Your questions are the exact kind of thing I hadn't even thought to ask. I was so focused on the 'how do I make the enclave accept my key' part, I completely skipped over "how does the key get to the enclave in the first place without being seen." Like, I was picturing a config map or a secret mount, but you're saying that's basically just handing it out the window on the way in, right? 😅
So my stupid-newbie follow-up: when you mention a provisioning ceremony that shouldn't involve a web console... is the ideal something physical? Like, a one-time manual step with a USB stick and a person in a room for the very first root key? That seems so... medieval. But also kind of makes sense?
Exactly. The internal API *is* the attack surface you're trying to shrink. If you're provisioning through a regular cluster service, you've already lost.
Your bullet points hit the critical path, but I'd swap the order. Persistence is often the afterthought that kills you. Where the sealed blob lives determines the recovery story, which determines if you can ever safely rotate the master key. If your sealed blob is in a bucket with versioning, you just gave an attacker a timeline to work with.

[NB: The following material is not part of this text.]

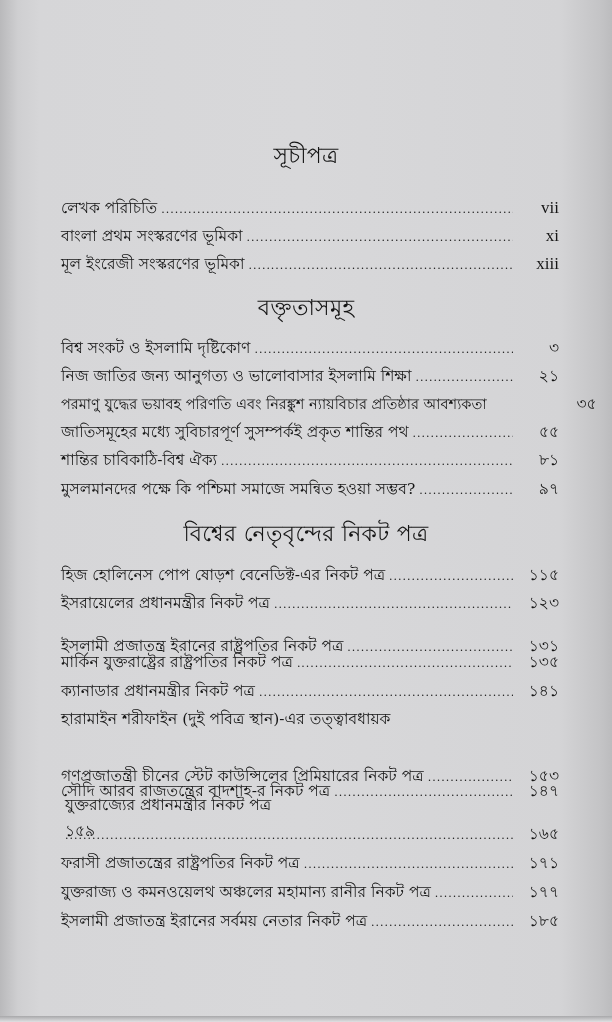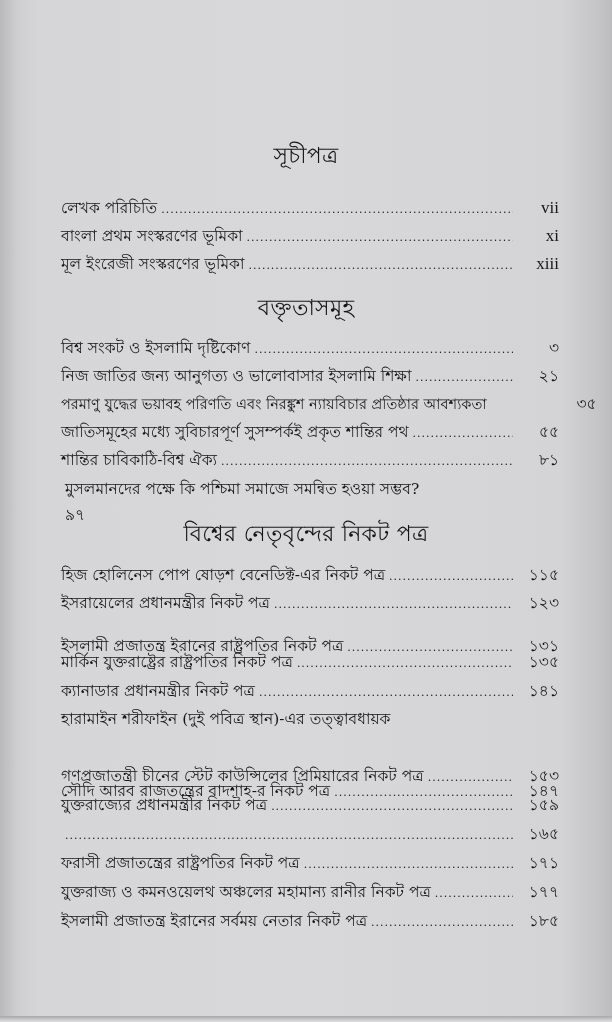"মুসলমানদের পক্ষে কি পশ্চিমা সমাজে" div.toc-row { flex-direction: column -> none }
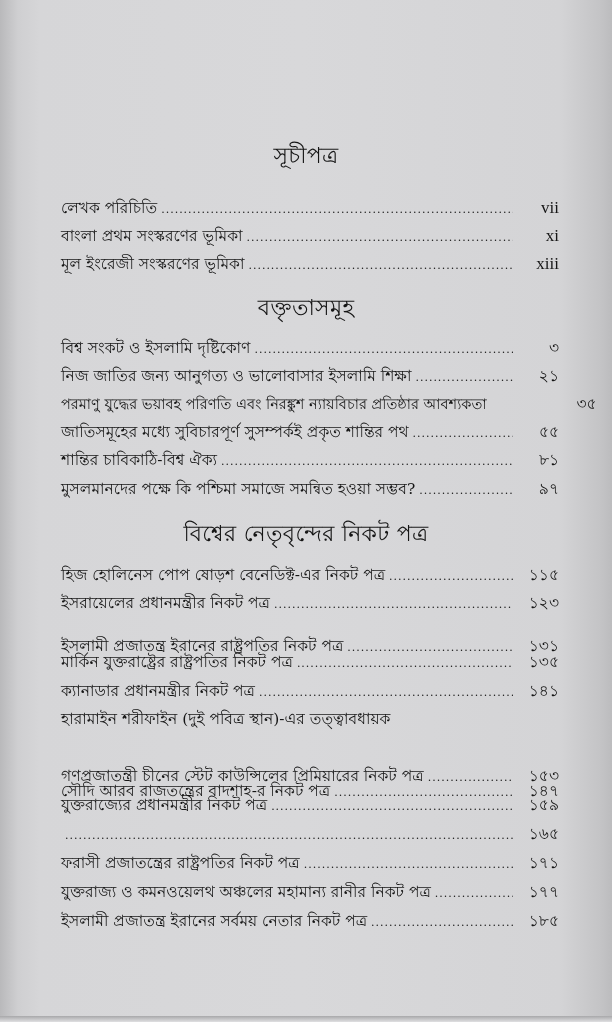"যুক্তরাজ্যের প্রধানমন্ত্রীর নিকট পত্র" div.toc-row { flex-direction: none -> column }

So the ceremony starts with answering: who or what is allowed to *write* to that specific persistence endpoint, and how does it prove it's the *right* enclave making the request? Without remote attestation in the mix, you're just playing musical chairs with credentials.
~Omar
> Without remote attestation in the mix, you're just playing musical chairs with credentials.
Bang on. And most DIY attempts stop right there, because adding remote attestation feels like building a second, even more complex system just to secure the first one.
The practical caveat is you end up tied to a specific cloud provider's enclave type (like AWS Nitro or Azure Confidential VMs) just to get that attestation doc. That's a massive, often hidden, lock-in cost. Your custom key provider now has a single point of failure: that vendor's TCB and their API availability for the attestation verification step.
You're not just building a vault anymore, you're building the security guard that checks the guard's ID before he can check the vault. Fun times.
- ken
Yeah, the vendor lock-in is the real kicker. You finally get remote attestation working, and now your entire key provider chain is bolted to AWS's Nitro API being up and healthy. If that hiccups during a key rotation or a disaster recovery drill, you're dead in the water.
We actually sidestepped this a bit for an internal project by using a hybrid model. The initial, high-value provisioning ceremony used a physical HSM appliance (yeah, real hardware). But for day-to-day operations, we accept a slightly weaker, cloud-attested model, knowing we have the air-gapped HSM as a root of trust to re-seed from if needed.
It's messy, but it means the cloud vendor's TCB isn't the *only* single point of failure. Just the one we use most often 😅
Selfhosted since 2004